Another set of people waiting to get on the bandwagon for solar energy are the providers, so to speak solar-as-a-service providers, what with their equipment and their metering gadgets. Surely the adoption of solar power will be a big boon to the service providers as they hope to reduce costs to make this technology more available.

So, how this technology getting cheaper?

Firstly, it’s the panels themselves. Since a few years ago, the panels costed more than five times than what they cost now. A big reason for this is the fact that China has given a boost to the solar energy business. Those guys know how to produce almost anything on a large scale and so lower costs. This is why the costs have come down. Of course, we still need to install those panels.

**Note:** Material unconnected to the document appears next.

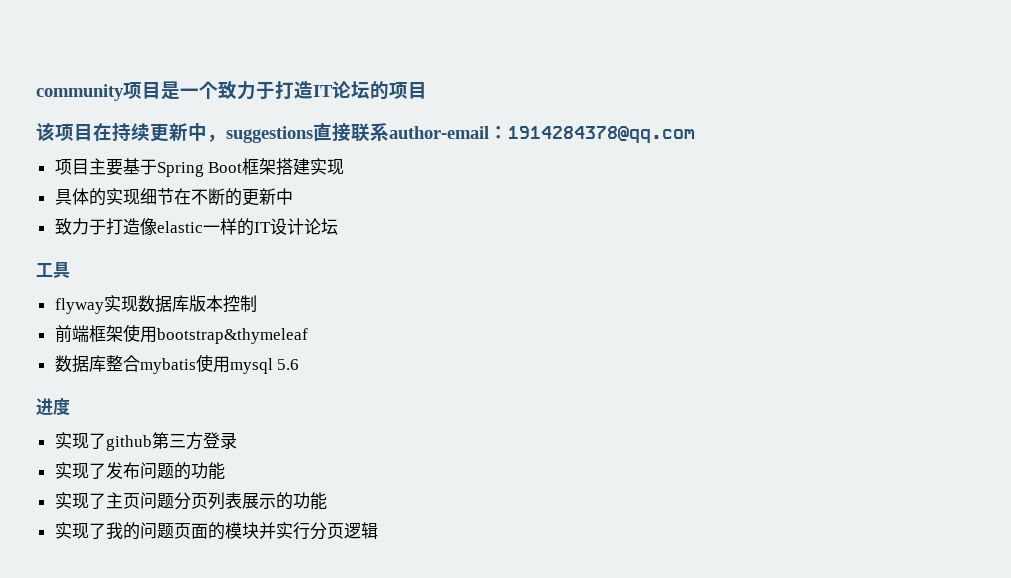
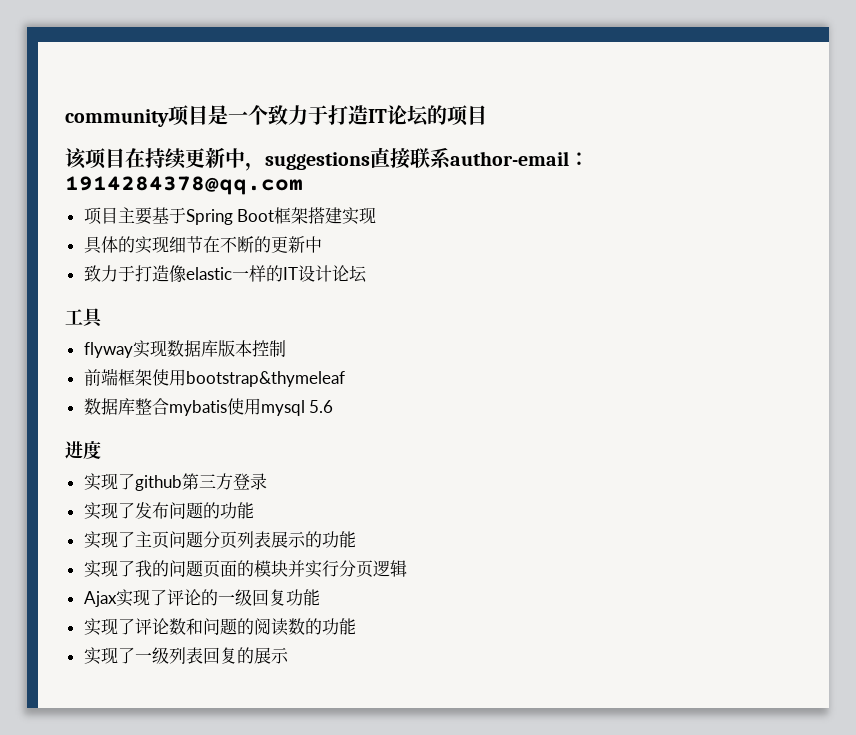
(378, 530) none -> [83,589,320,607] [83,618,356,636] [83,647,289,665] // Ajax实现了评论的一级回复功能 // 实现了评论数和问题的阅读数的功能 // 实现了一级列表回复的展示

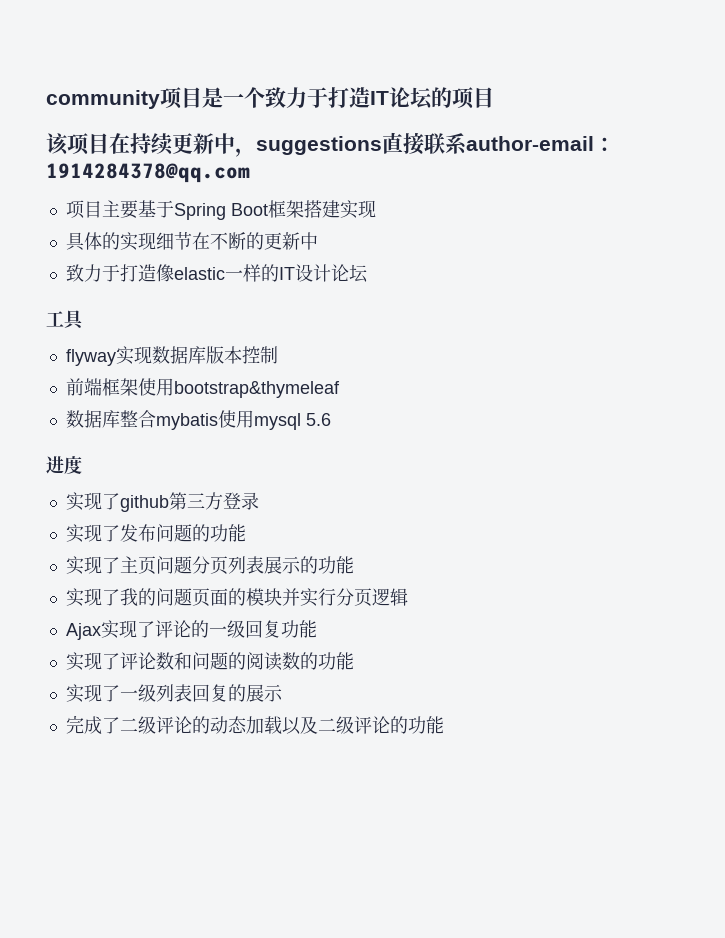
(289, 655) none -> [65,715,444,735] // 完成了二级评论的动态加载以及二级评论的功能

That’s where the second part has become cheaper. Installation has now become cheaper than ever. An installation that earlier would take two days now takes just four hours. But a major player in the ballgame of solar energy business, could be solar-as-a-service providers, who could substantially reduce costs. A simple way would be to rent out the panels and bear the installation costs while asking the business/home owner to pay a monthly bill for the next twenty years – creative financing.

All in all, I think we’re all headed to be Sunspots soon. Cheers to a bright future.